We count pairs $(h_1,h_2)$ that generate a sequence consistent with the history and satisfy $x_i=y$.
The constraints are linear:
$$ h_1 + j h_2 \equiv x_j \pmod M, \quad j=0,\dots,i-1, $$
and
$$ h_1 + i h_2 \equiv y \pmod M. $$
Subtracting the $j=0$ equation gives
$$ j h_2 \equiv x_j - x_0 \pmod M. $$
Since $M$ is prime, this system enforces a unique value of $h_2$ whenever it is consistent, and then a unique $h_1$.
Now use symmetry of the affine group $x \mapsto ax+b$ over $\mathbb{Z}_M$, which is sharply 2-transitive: it maps any ordered pair of distinct elements to any other ordered pair uniformly over choices of $(h_1,h_2)$.
Therefore, among all $(h_1,h_2)$ consistent with the history, the next value $x_i$ is equally likely to be any of the $M-i$ unused cells. ∎
2. Consequence: sampling without replacement
From the lemma, the probe process has the same conditional distribution as drawing without replacement from the $M$ cells.

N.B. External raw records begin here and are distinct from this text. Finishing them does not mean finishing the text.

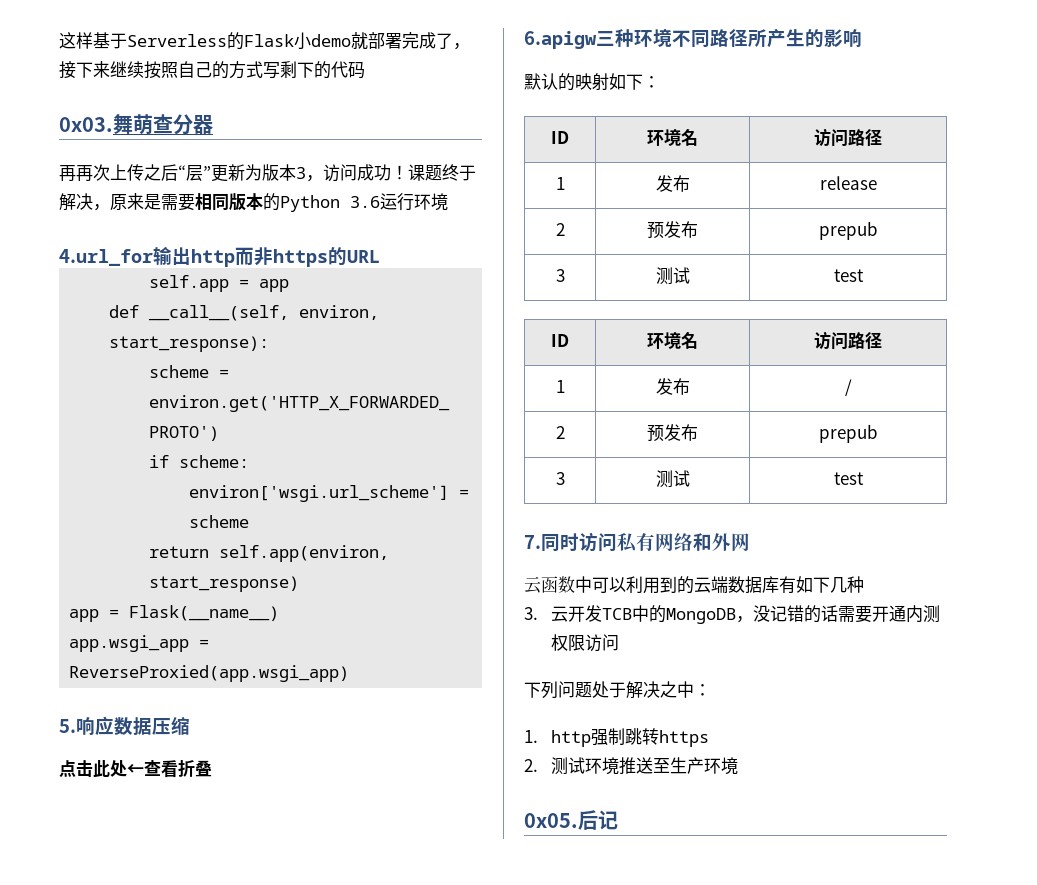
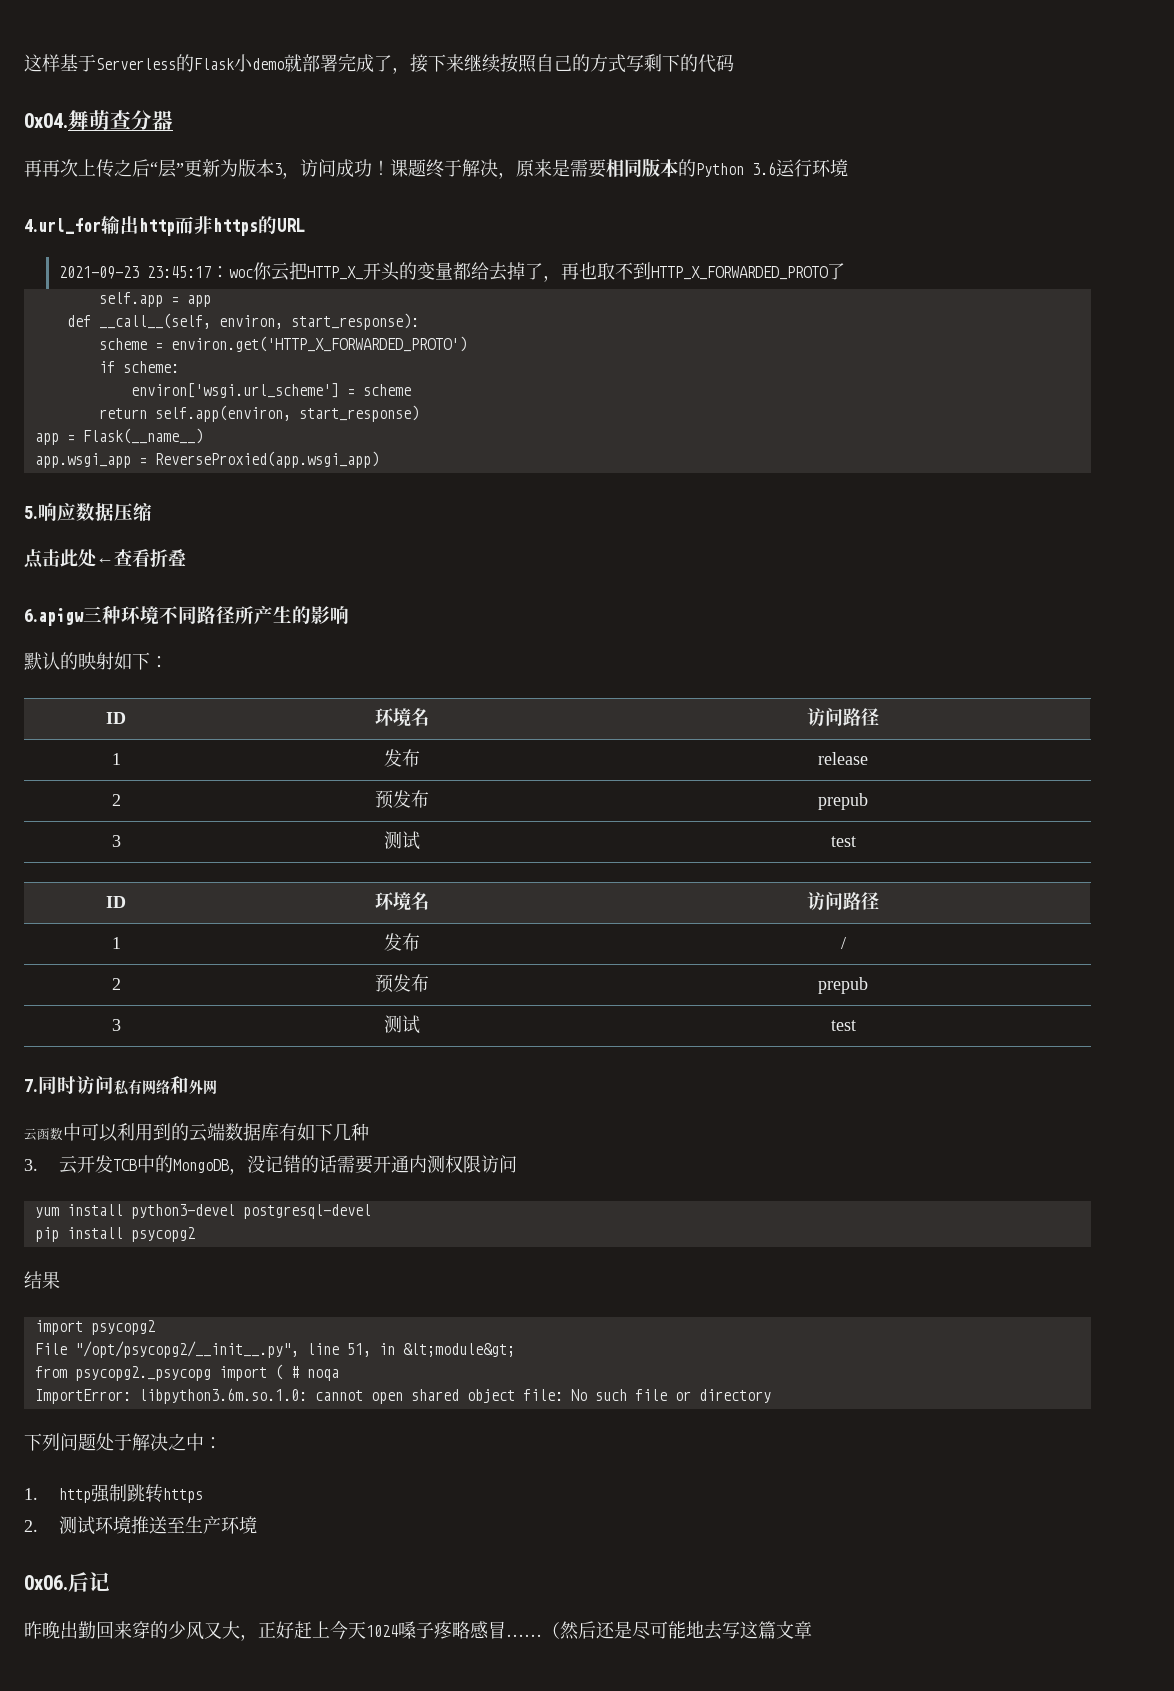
- 0x03.
+ 0x04.
+ 2021-09-23 23:45:17：woc你云把HTTP_X_开头的变量都给去掉了，再也取不到HTTP_X_FORWARDED_PROTO了
+ yum install python3-devel postgresql-devel
+ pip install psycopg2
+ 结果
+ import psycopg2
+ File "/opt/psycopg2/__init__.py", line 51, in &lt;module&gt;
+ from psycopg2._psycopg import ( # noqa
+ ImportError: libpython3.6m.so.1.0: cannot open shared object file: No such file or directory
- 0x05.
+ 0x06.
+ 昨晚出勤回来穿的少风又大，正好赶上今天1024嗓子疼略感冒……（然后还是尽可能地去写这篇文章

Therefore, for any fixed set $S$ of empty cells, $|S| = (1-a)M$,
$$ \Pr(\text{first } k \text{ probes all lie in occupied cells})
\frac{(aM)_k}{(M)_k}. $$
This is now justified rigorously (not by assuming uniform permutations, but by stepwise uniformity).
3. Expected probes for double hashing
Let $X_{DH}$ be the number of probes needed for insertion when the table has $aM$ occupied cells.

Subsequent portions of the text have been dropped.